At all periods, von Kossa-positive structures, indicative of mineral precipitation, were observed in the capsules around BIO and CAL specimens. Birefringent structures were also seen in the capsules from unstained sections, suggesting the deposition of amorphous calcite [15, 31, 32, 46]. It is known that mineral deposits revealed by von Kossa histochemical reaction as well as birefringent calcite are originated from chemical composition of materials [1]. Furthermore, the presence of round/ovoid electron-opaque structures in the capsules around the BIO and CAL specimens after 60 days of implantation is compatible with the interpretation that these structures may represent globules/nodules of mineral deposition in the collagen-rich matrix [47,48,49]. Collagen fibrils appeared to protrude from these mineralization globules indicating that mineralized deposits are spreading into the surrounding matrix and collagen fibrils are involved in this process. Our findings point to an interaction of BIO particles with extracellular matrix components, since collagen fibrils in close contact and/or proximity with particles of this medication were observed in ultrastructural analysis suggesting an interaction between medication and tissue components, particularly collagen fibrils. Considering that the elevated concentration of calcium ions is essential in the biomineralization process, the presence of von Kossa-positive structures and birefringent calcite deposits suggest that these medications present bioactive potential [23, 27, 28]. This idea is reinforced by the fact that either von Kossa-positive structures, or birefringent deposits or mineralization globules were not observed in the capsules of CG specimens. These findings are in accordance with other studies carried out in subcutaneous tissues evaluating a calcium hydroxide-based paste [28, 40] and calcium silicate endodontic sealers [14, 15, 26, 31, 32]. Thus, our results suggest that bioceramic intracanal medication (Bio-C Temp) has bioactive potential.

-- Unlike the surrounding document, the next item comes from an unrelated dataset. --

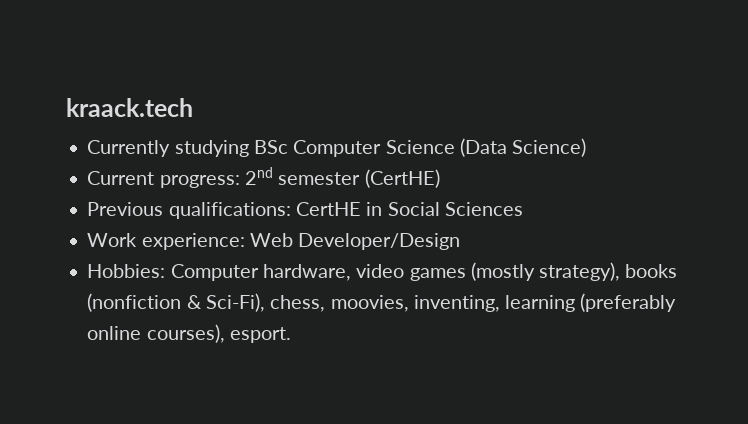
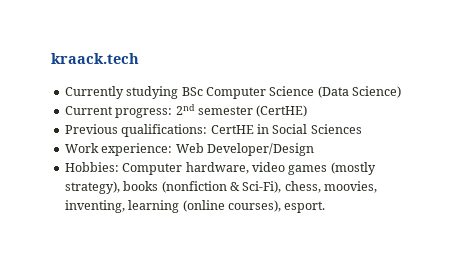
[580,293,677,312] [87,326,142,340] (preferably online -> [182,200,225,212] (online

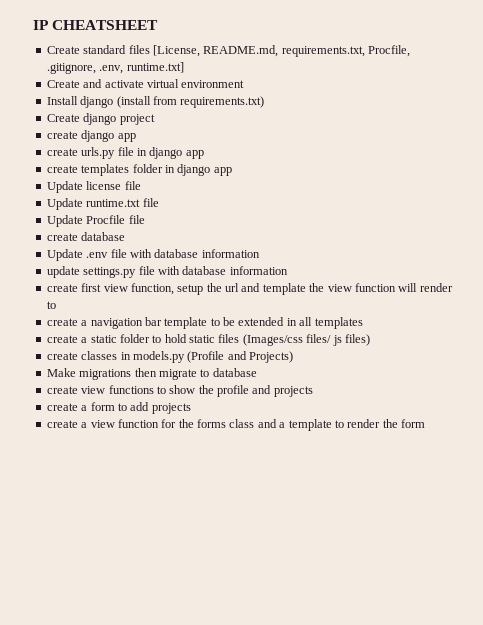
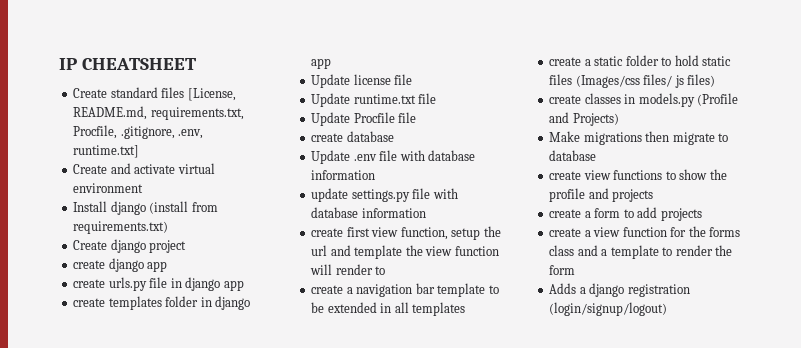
(425, 423) none -> [549,283,690,297] [549,302,668,316] // Adds a django registration (login/signup/logout)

Biomineralization is one important challenge facing endodontics [50]. Thus, there is a consensus that an endodontic material may be bioactive to promote tissue connective repair and hard tissue-like formation [51]. The bioactive potential of endodontic material is an important property to achieve biological sealing [52] and periapical tissues repair [53]. Bio-C Temp was able to induce the precipitation of mineral structures as detected by von Kossa histochemical method culminating in the calcite amorphous precipitation detected under polarized illumination of unstained sections. Moreover, the bioceramic Bio-C Temp medication also promoted an increase in serum ALP levels and induced the synthesis of osteocalcin and osteopontin, which have an important role in the biomineralization process. It is conceivable to suggest that the presence of ALP, osteocalcin and osteopontin in the connective tissue around the medications may be responsible at least in part by formation of mineralization globules. Therefore, the present study suggests that Bio-C Temp may be as effective as Calen paste in inducing tissue and bone repair during endodontic treatment. In addition to apexification, it is suggested that the use of bioceramic intracanal medication emerges as a biological alternative to prevent and treat apical periodontitis. However, more studies are needed, such as clinical trials to guarantee the superiority of bioceramic medication compared to calcium hydroxide in cases of bone repair, considering the time factor and number of delayed dressing changes.

5 Conclusion

In the present study, Bio-C Temp, likewise Calen, caused an increase in the levels of ALP, an essential enzyme for biomineralization process, and induced the production of osteocalcin and osteopontin by subcutaneous connective tissue cells as well as the deposition of calcite, suggesting that Bio-C Temp has bioactive potential.